Flight Training Magazine
My article, “Walk the Talk” is in the March issue of Flight Training magazine.

Pilot (calling Tower): “Cessna 9130 Delta, request left closed traffic.”

Tower: “Cessna 9130 Delta, make right closed traffic. Report a midfield right downwind.”

Pilot: “Cessna 9130 Delta, right closed traffic. We’ll report a midfield right downwind.” Then, talking to himself, “What’s wrong with a left downwind? There is no one in the traffic pattern. What was Tower thinking?”

Excellent question! Let’s answer it in today’s show. Also in this show, a new rule was just announced by the FAA that requires tower controllers to delay the takeoff of aircraft in certain situations. We’ll cover that in detail so you’ll know what’s going on if you ever face the situation when you fly.

I’ll also give you a heads up about an article I wrote for Flight Training magazine that’s all about how to practice communication with a tower controller.

After we explore the inner workings of a tower controller’s brain, we are going to dig into your neocortex with a multi-question quiz. I’ve brought my pickaxe and shovel for this dig and I’m expecting to strike gold. Have a seat. Try to relax. This won’t hurt a bit . . . he said.

Show Notes:

  1. Sometimes, a tower controller will tell you do something that does not seem to make sense from your point of view.
  2. Air traffic controllers have the big picture. As a pilot, you don’t always have all of the resources required to have the big picture.
  3. You can build the best picture of what is happening in the airport traffic pattern by keeping your eyes and ears open. Even then, you cannot expect to see and hear everything that is going on around your airplane.
  4. Try to be patient when flying in an airport pattern. Eventually, the big picture will begin to develop.
  5. If there is ever any doubt about what the controller is trying to do with your airplane, speak up and ask the controller.
  6. The March issue of Flight Training magazine contains an article I wrote called “Walk the Talk.” The article has a practice-at-home exercise that helps you train yourself to communicate with a tower controller as you learn to fly.
  7. If you don’t subscribe to Flight Training magazine, you can find the same exercise in my book Radio Mastery for VFR Pilots, available at Amazon.com.
  8. I am putting out Radar Contact shows on a sporadic schedule because the top priority is completing the Aircraft Radio Simulator.
  9. The new Aircraft Radio Simulator will have crystal clear graphics, smooth animation, and artificial intelligence. Simulated ATC will give you instructions and monitor your flight path. If you deviate from instructions, the simulated controller will intervene.
  10. The FAA just announced tower controllers at the country’s biggest airports will be required to delay the takeoff of aircraft under certain conditions.
  11. If another airplane is landing on a converging runway, ATC must not clear another airplane to take off until there is no possibility of conflicting flight paths between the landing airplane and the departing airplane.
  12. A converging runway is one that is oriented so the flight path of landing or departing airplanes crosses over another runway. See the illustration below.
  13. convergingRunways

    Converging runways.

  14. While the FAA’s new rule only affects the nation’s biggest airports, it may eventually affect airports you use. The FAA order says, come July, the rule will apply to “all affected airports.” You can take a look at the change yourself using this link: Non-Intersecting Converging Runways J.O. 7110.652.

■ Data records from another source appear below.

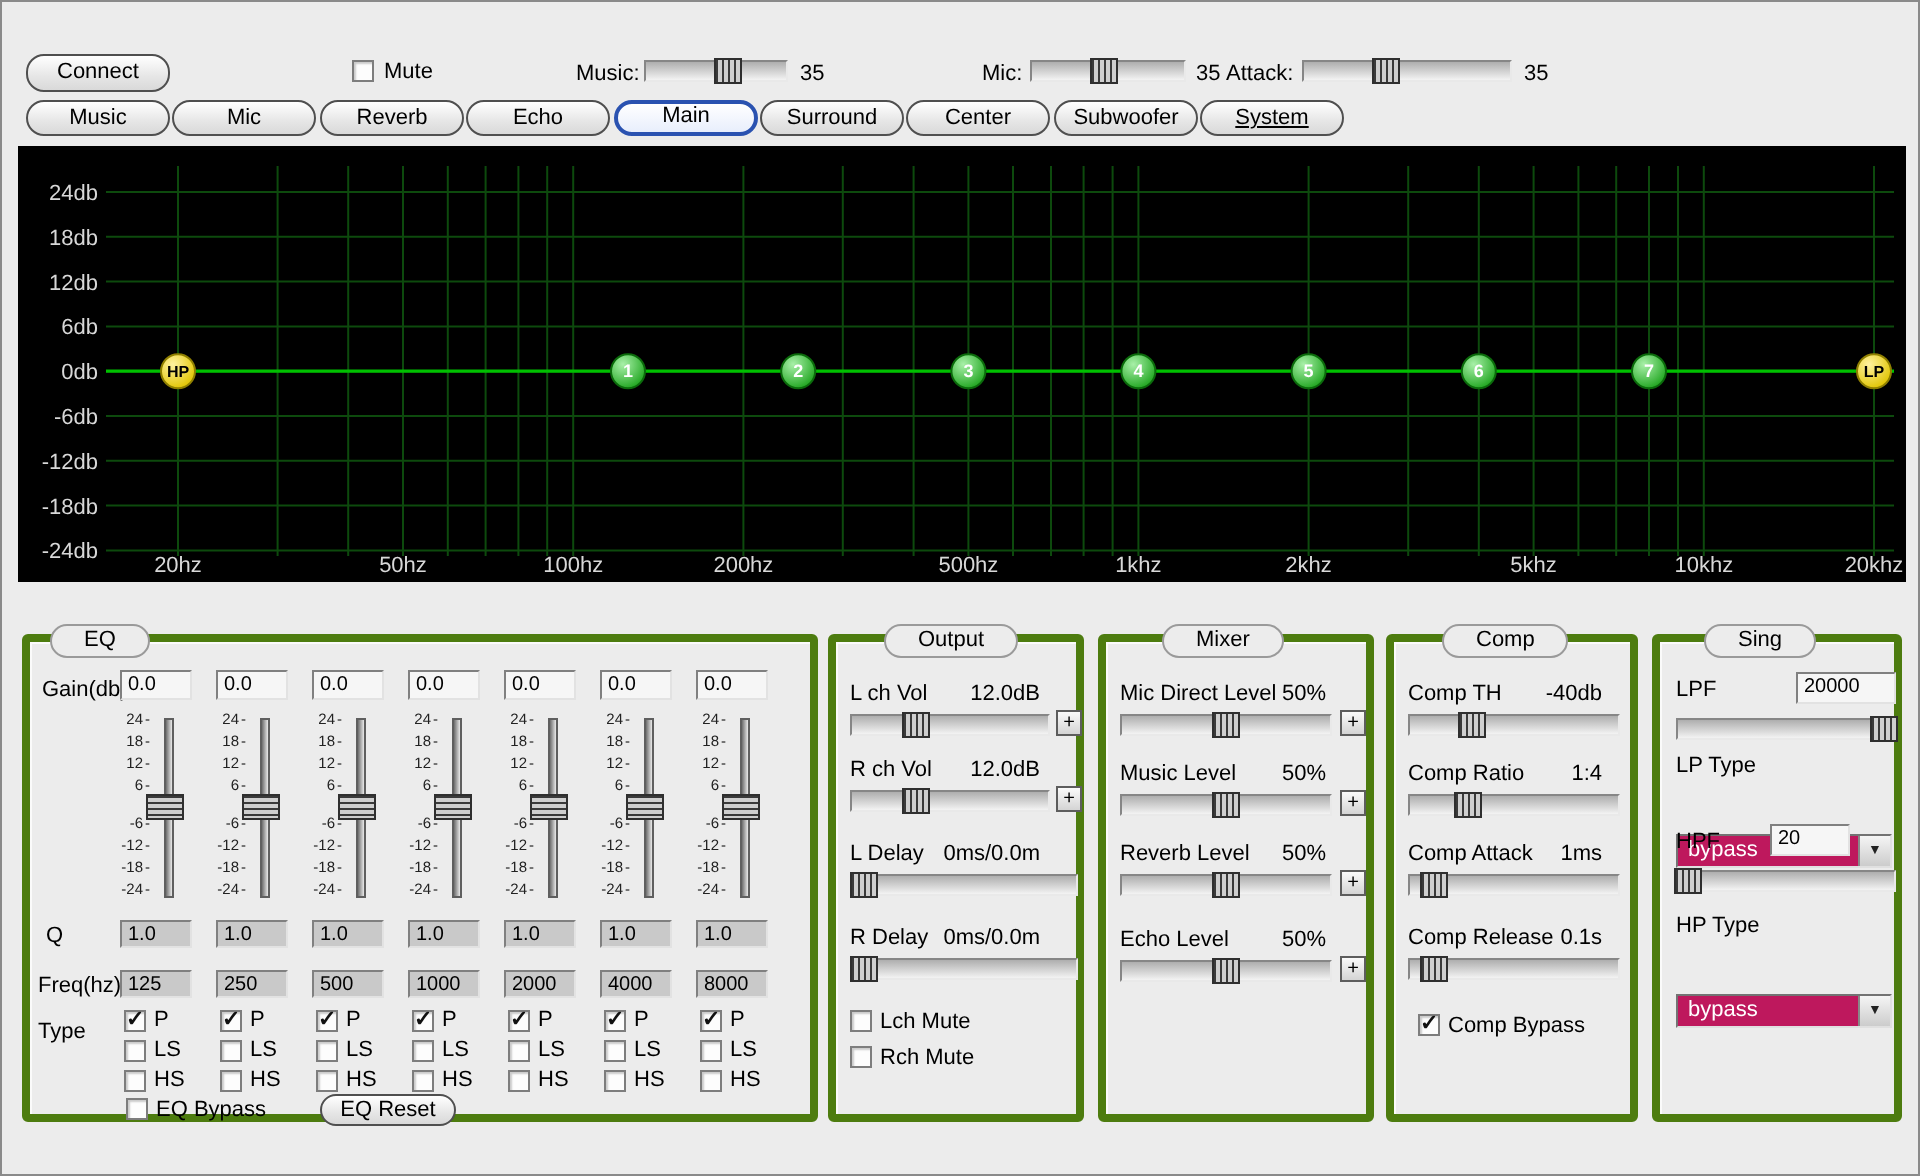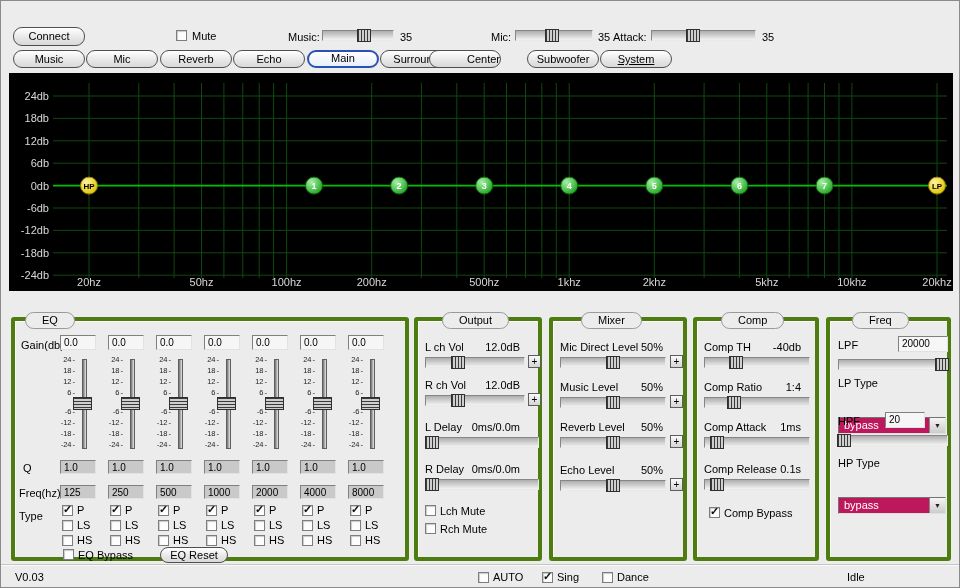"Center" div.btn-xp { left: 428px -> 452px; text-align: right -> none }
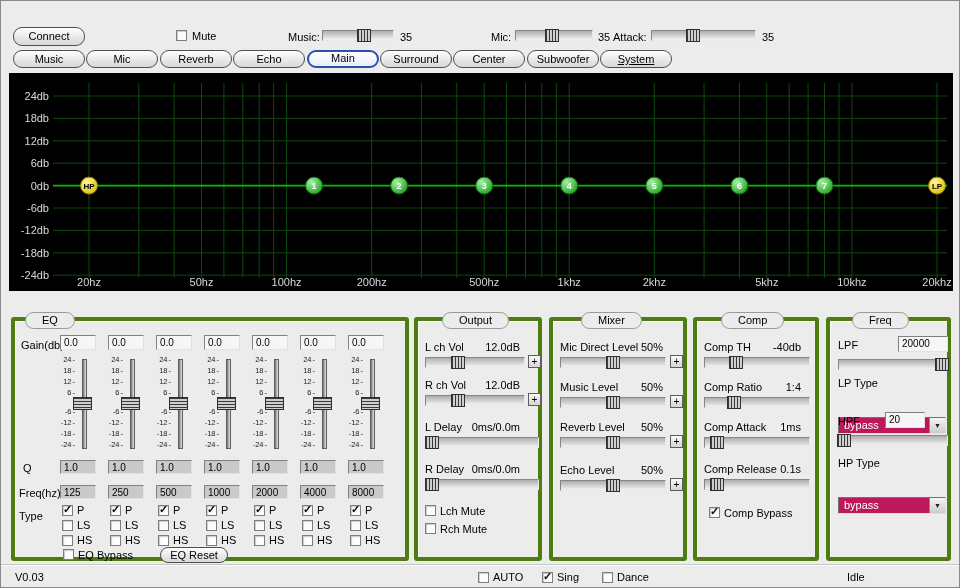"Freq" div.group-label { text: Freq -> Sing }
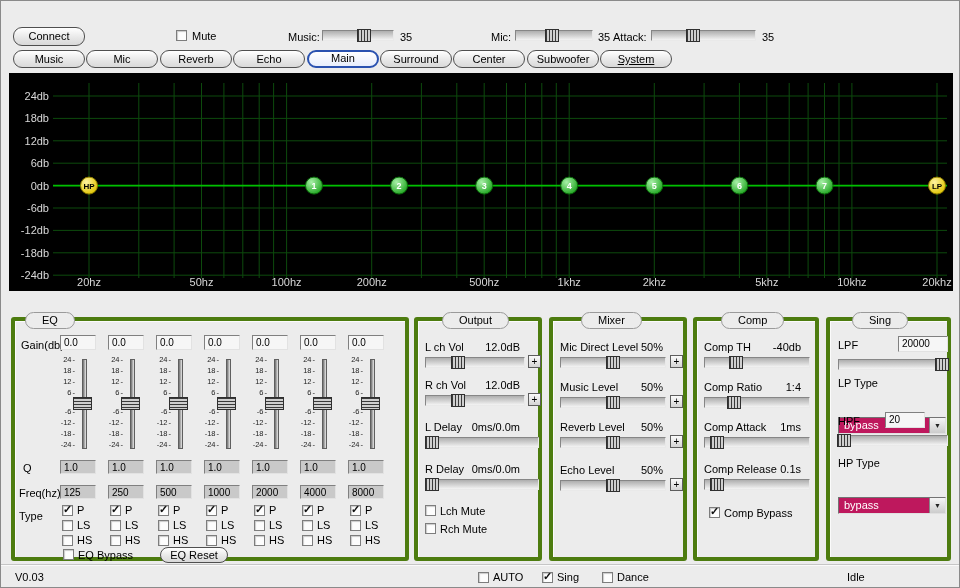"V0.03" div.statusbar { html: <div> <span>V0.03</span> <span></span> <span>AUTO</span> <span></span> <span>Sing</span> <span></span> <span>Dance</span> <span>Idle</span> </div> -> none }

Your Question of the Week (presented as a quiz this week):

The point of the following quiz is to help you think about how you fit into the big picture of air traffic flow at an airport. It is not designed to teach you to be an air traffic controller.

Refer to the airport diagram of the fictitious Town and Country Airport below. Town and Country Airport is a tower-controlled airport with 2 runways as depicted. The current weather for the airport is sky clear, visibility more than 7 miles, surface winds 270-degrees at 10 knots, altimeter 30.01. Town and Country is landing and departing Runways 26 and 29. There are no NOTAM’s for the airport.

In this quiz, you will be presented with different traffic situations that you might face as a tower controller on duty at Town and Country. Use your best judgement to keep airplanes separated.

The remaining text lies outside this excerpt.